Opinion

Macron’s Pension Reforms Are Eminently Reasonable

The current system is a mess. Changes would be phased in over twenty years.

Paolo Gentiloni Emmanuel Macron
Italian prime minister Paolo Gentiloni is received by French president Emmanuel Macron in the Elysée Palace in Paris, September 27, 2017 (Elysée)

Having liberalized labor law to make it easier for companies to hire, reined in labor migration from Eastern Europe to protect low-skilled workers in France and shaken up intercity bus service and the state-owned railway company, President Emmanuel Macron — just fighting his way back from the reactionary Yellow Vests protests — is taking on a reform of France’s sprawling pension system.

You can’t accuse the man of not trying.

French reaction

The reaction has been predictably French. Metro lines shut down in Paris last month, when public transport workers went on strike. Trade unions have called another strike, this time of railway workers, in a few weeks. Polls suggest up to two-thirds of voters are unhappy with Macron’s proposals.

The last president who made a serious attempt at rationalizing the convoluted French pension system was Jacques Chirac in 1995. He gave up in the face of mass protests and lost a parliamentary election eighteen months later.

Nicolas Sarkozy raised the official retirement age from 60 to 62 but balked at making further changes.

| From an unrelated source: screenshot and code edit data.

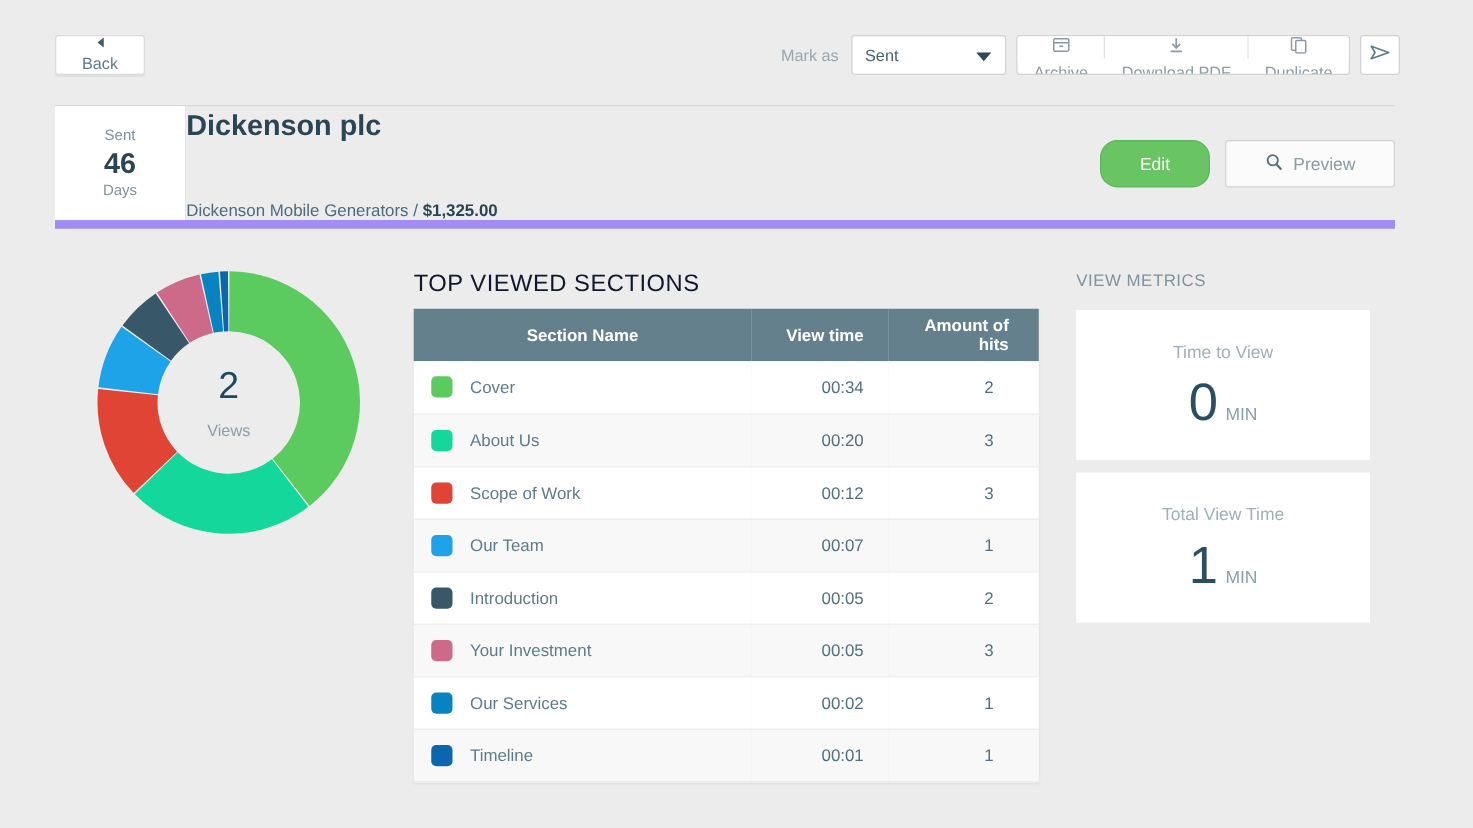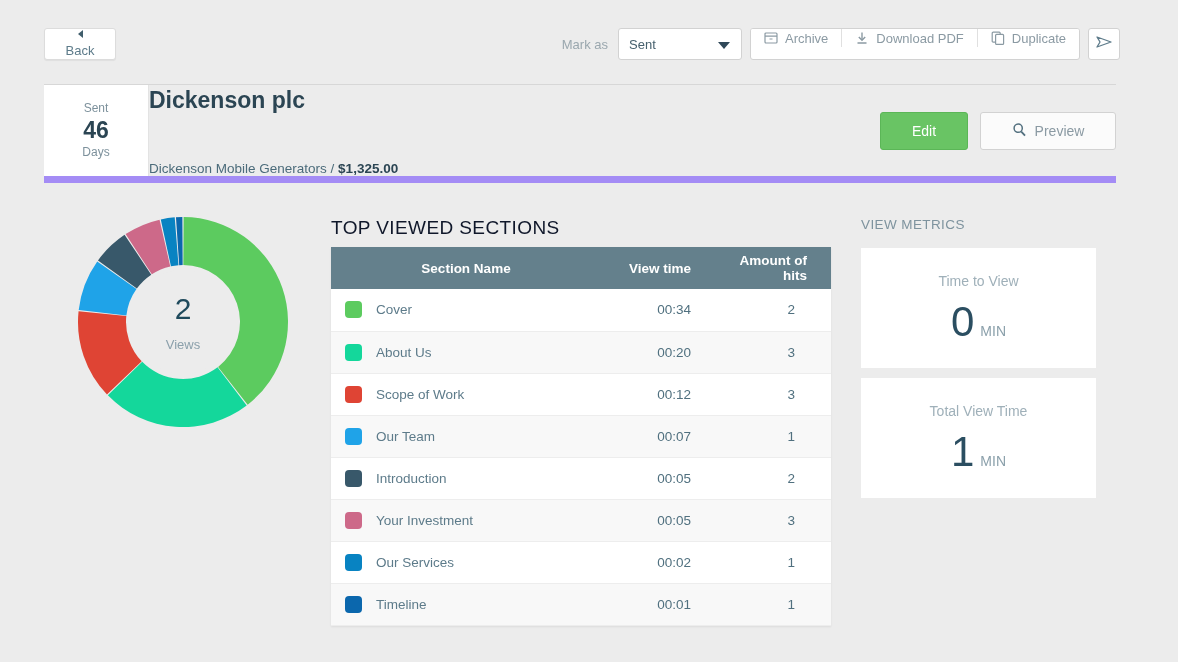--- a/index.html
+++ b/index.html
@@ -89,6 +89,7 @@
     border-right: 1px solid #e0e0e0;
     cursor: pointer;
     background: #fff;
+    flex-direction: column;
   }
   .tb-btn:last-child { border-right: none; }
   .tb-btn svg { display: block; }

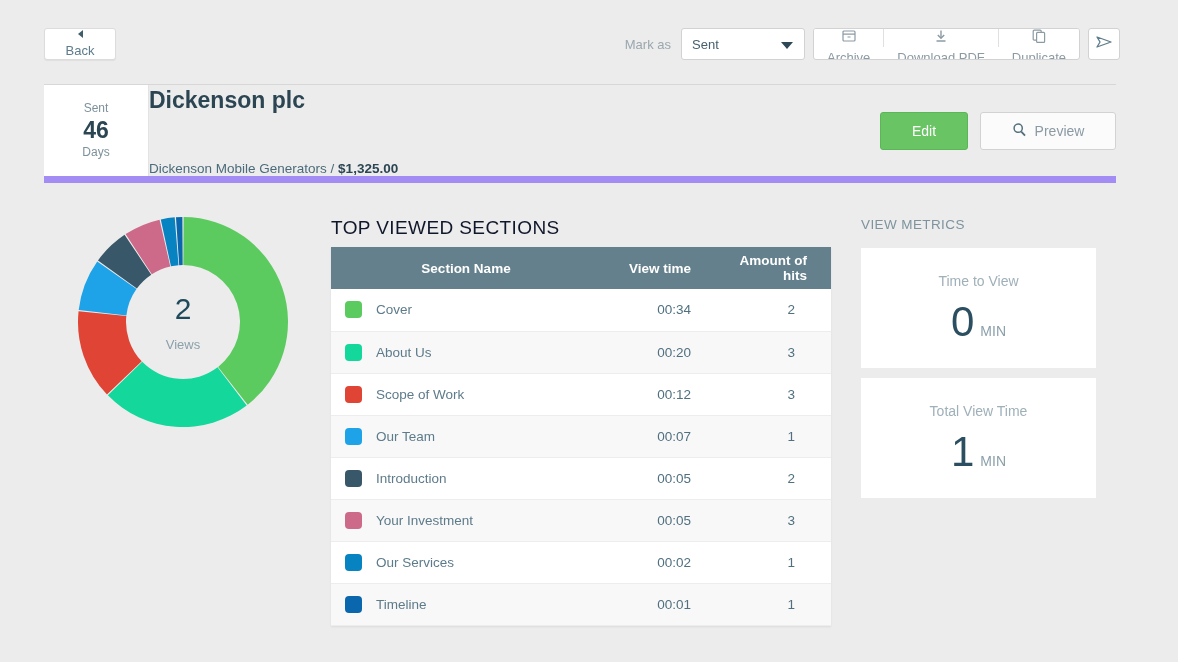--- a/index.html
+++ b/index.html
@@ -152,7 +152,7 @@
     width: 88px; height: 38px;
     background: #69c464;
     border: 1px solid #5bb657;
-    border-radius: 3px;
+    border-radius: 14px;
     color: #fff;
     font-size: 14px;
     display: flex; align-items: center; justify-content: center;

Yet there are many arguments for reform.

Arguments for reform

  • French average life expectancy at birth is 82.3 years, 85.4 for women and 79.5 for men. Although the official retirement age is 62, men on average retire at 60 while women who interrupted their careers to raise children often have to work until they’re 67. Many public sector workers get a sweetheart deal. Railway drivers can retire at 50, policemen at 52 and metro workers at 55.
  • International observers agree France’s generous, and balkanized, retirement system is one of the reasons it works less than any other industrialized nation: 630 hours per year per capita, according to the OECD, compared with 722 hours in Germany and 747 in the United Kingdom.
  • France has 42 different public pension schemes, ten for the state railway company alone. Macron would merge them into a single, points-based system, which would make it easier to switch jobs and take a few years off to parent.
  • Some funds, like those of metro workers, are chronically loss-making (no wonder!) while others, like those for lawyers and nurses, are in the black. They fear losing out, but they currently subsidize loss-making funds anyway through their taxes.
  • Those who are low-paid early in their careers, like teachers, fear losing out if pensions are decided by points accrued over a lifetime rather than a percentage of their salary at retirement, now 61 percent on average. However, they will also be making lower monthly pension payments during their working life.
  • Reforms will not apply to anyone already in retirement and all rights acquired up to 2025 will be preserved. Even after that, there will be a fifteen-year transition to the new system. So almost nobody protesting right now will experience any change.